某网络直播平台人气主播,开播两年零8个月,直播间订阅量达120余万人次的张小姐,第二次回绝了我在咖啡厅见面采访的邀约,阐明了自己的工作压力。按照她在微信上传来的地图坐标,我在晚间到达位于武汉市江岸区的临江公寓。
在微博上,张小姐被网友戏称为“球王”,暗指她F罩杯的胸围“所向披靡”。我告诫自己,端正视线,保持严肃。走进公寓,家具上均盖有防尘的白布,三十余个收纳用的棕色纸箱堆叠在墙角。拐入右手边的房间时,空间轰然明亮。在电脑背面半米处,有左右两盏硕大的摄影级柔光灯箱,构成影楼级别的场景光源,分外刺眼,让人一时无法适应。

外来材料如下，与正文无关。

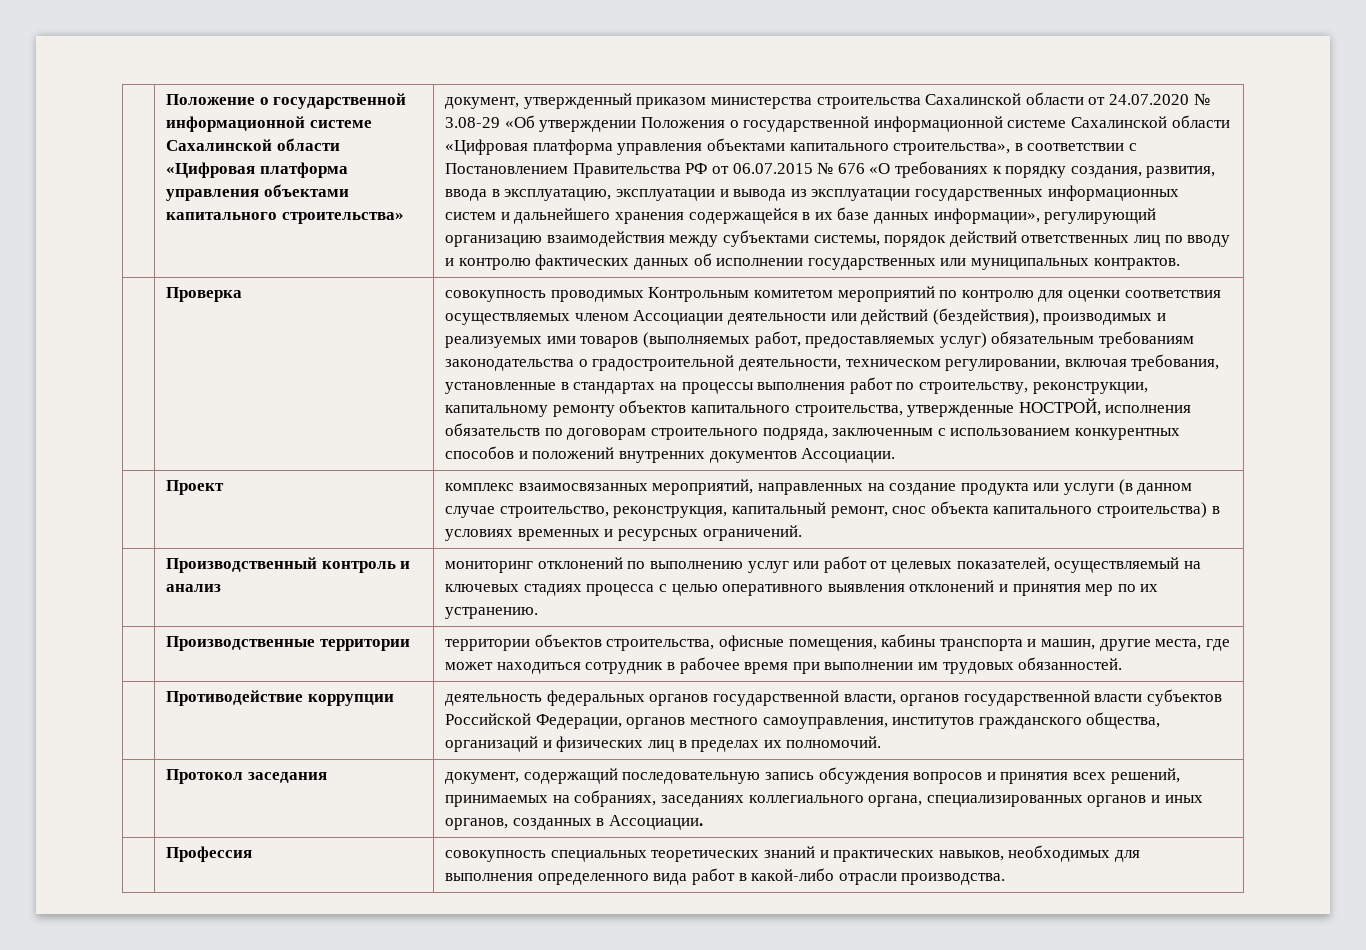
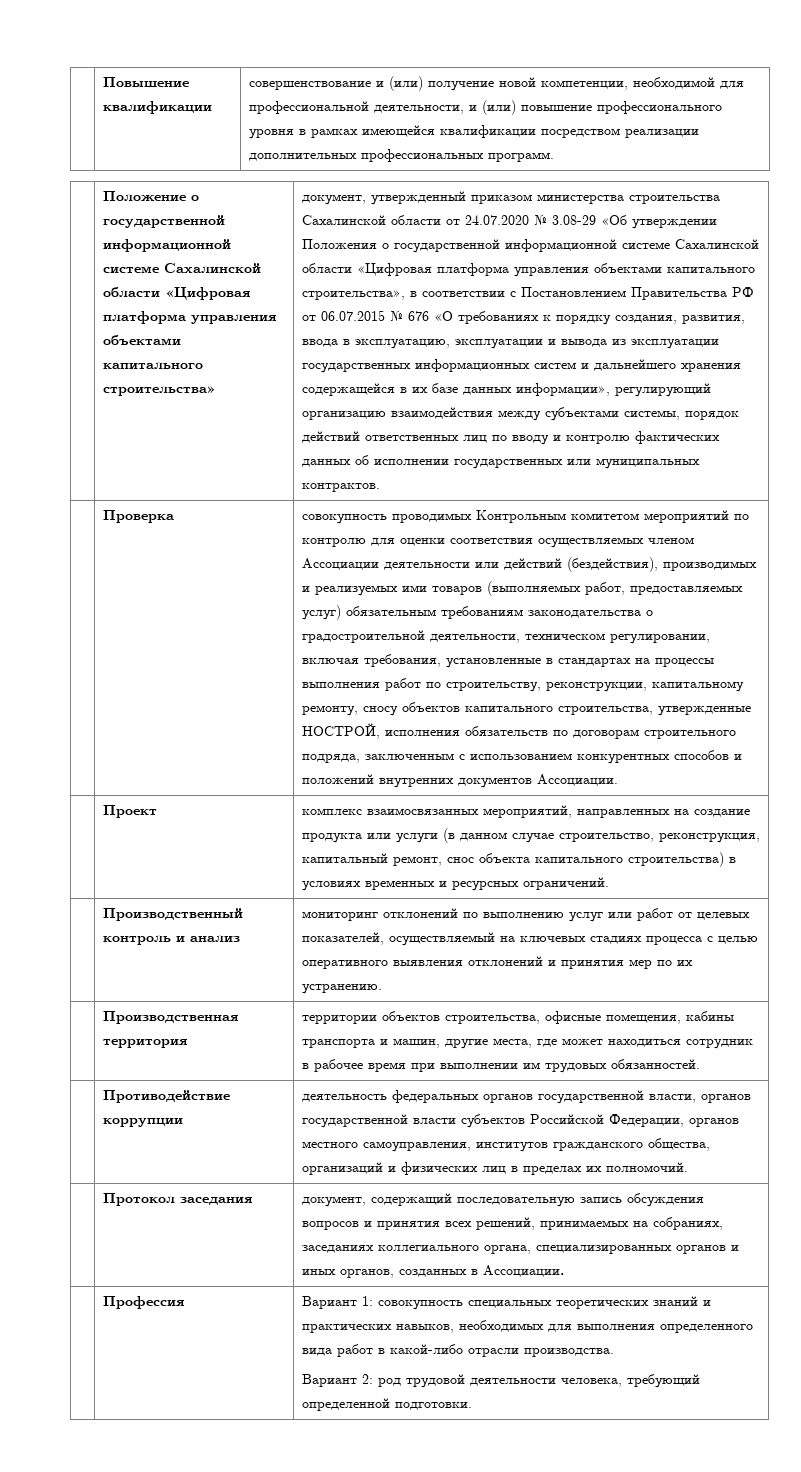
+ Повышение квалификации | совершенствование и (или) получение новой компетенции, необходимой для профессиональной деятельности, и (или) повышение профессионального уровня в рамках имеющейся квалификации посредством реализации дополнительных профессиональных программ.
- совокупность проводимых Контрольным комитетом мероприятий по контролю для оценки соответствия осуществляемых членом Ассоциации деятельности или действий (бездействия), производимых и реализуемых ими товаров (выполняемых работ, предоставляемых услуг) обязательным требованиям законодательства о градостроительной деятельности, техническом регулировании, включая требования, установленные в стандартах на процессы выполнения работ по строительству, реконструкции, капитальному ремонту объектов капитального строительства, утвержденные НОСТРОЙ, исполнения обязательств по договорам строительного подряда, заключенным с использованием конкурентных способов и положений внутренних документов Ассоциации.
+ совокупность проводимых Контрольным комитетом мероприятий по контролю для оценки соответствия осуществляемых членом Ассоциации деятельности или действий (бездействия), производимых и реализуемых ими товаров (выполняемых работ, предоставляемых услуг) обязательным требованиям законодательства о градостроительной деятельности, техническом регулировании, включая требования, установленные в стандартах на процессы выполнения работ по строительству, реконструкции, капитальному ремонту, сносу объектов капитального строительства, утвержденные НОСТРОЙ, исполнения обязательств по договорам строительного подряда, заключенным с использованием конкурентных способов и положений внутренних документов Ассоциации.
- | Производственные территории | территории объектов строительства, офисные помещения, кабины транспорта и машин, другие места, где может находиться сотрудник в рабочее время при выполнении им трудовых обязанностей.
+ | Производственная территория | территории объектов строительства, офисные помещения, кабины транспорта и машин, другие места, где может находиться сотрудник в рабочее время при выполнении им трудовых обязанностей.
- | Профессия | совокупность специальных теоретических знаний и практических навыков, необходимых для выполнения определенного вида работ в какой-либо отрасли производства.
+ | Профессия | Вариант 1: совокупность специальных теоретических знаний и практических навыков, необходимых для выполнения определенного вида работ в какой-либо отрасли производства.
+ Вариант 2: род трудовой деятельности человека, требующий определенной подготовки.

她刚刚结束直播不久,网页上显示的在线观看人数,从20余万,迅速跌落下去。黑色视频窗口中,白色弹幕依旧在滚动,由右向左,大量的“8888888”字串横穿而过,表示“拜拜”。“88”的海洋中,少量地夹杂一些另类的字段,“我老婆休息了,大家散了吧”,“主播去啪啪啪了”,“滚滚滚滚”。

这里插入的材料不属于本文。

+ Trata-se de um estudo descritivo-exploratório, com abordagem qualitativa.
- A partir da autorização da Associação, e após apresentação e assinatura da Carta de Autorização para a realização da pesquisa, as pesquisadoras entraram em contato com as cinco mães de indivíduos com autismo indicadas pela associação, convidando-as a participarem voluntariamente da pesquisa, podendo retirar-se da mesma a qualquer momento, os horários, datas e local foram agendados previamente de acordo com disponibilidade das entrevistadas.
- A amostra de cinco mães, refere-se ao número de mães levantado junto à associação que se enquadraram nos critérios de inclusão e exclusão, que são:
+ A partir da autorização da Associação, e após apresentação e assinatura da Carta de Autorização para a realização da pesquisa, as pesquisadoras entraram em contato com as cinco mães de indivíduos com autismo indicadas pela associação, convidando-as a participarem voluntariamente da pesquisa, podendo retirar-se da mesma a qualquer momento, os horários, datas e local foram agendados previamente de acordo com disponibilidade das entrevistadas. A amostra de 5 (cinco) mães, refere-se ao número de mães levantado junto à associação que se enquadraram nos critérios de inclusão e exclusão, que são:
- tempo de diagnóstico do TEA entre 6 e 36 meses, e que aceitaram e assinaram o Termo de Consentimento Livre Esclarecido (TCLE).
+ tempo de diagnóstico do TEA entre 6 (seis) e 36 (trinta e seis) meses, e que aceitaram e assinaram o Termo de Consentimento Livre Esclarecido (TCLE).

她娴熟地关闭了一系列设备。灯箱、摄影机、旋转彩光灯,之后到身后的沙发上,将一系列布艺玩偶收拢在柜子里,示意我坐在那里。
“你们记者写报道该不会用真名吧?”未等我答复,她又跟上一句“化名吧化名吧!我们合同里一大堆不让说的,我都没仔细看!麻烦死了”。随即指了指右手边墙上,那里悬挂有一张游戏海报,人物性感妖娆,九束尾巴发散波浪。
“就把我写成阿狸吧,你玩不玩撸啊撸?”
阿狸身材高挑,她大胆的穿衣风格和拍摄角度,以及每日一更的频率,引得“球迷”在评论区欢呼雀跃,“他们都说我是良心主播,我自己也蛮爱玩微博的”。当天她化有浓妆,黑色抹胸礼服背面的拉链处,夹有四枚木制夹子,全身布料因此紧绷着。她披上一件薄外套,准备开始解决晚餐问题。
“你等会儿,我点个外卖。你吃不吃什么?”
我摇头道谢。时下夜里十点半,她迅速撑开手腕上的皮筋,绑起马尾辫子,手指在手机上飞速地滑动,口中抱怨着某家披萨店的歇业。接下来的半小时里面,外卖送货员接二连三地致电、敲门、离开。猪手、煎饺、蟹肉煲、炸鱿鱼,均盛放于透明的塑料餐盒里。组成她当天的晚餐。餐后,她还打电话预约了第二天的上门保洁。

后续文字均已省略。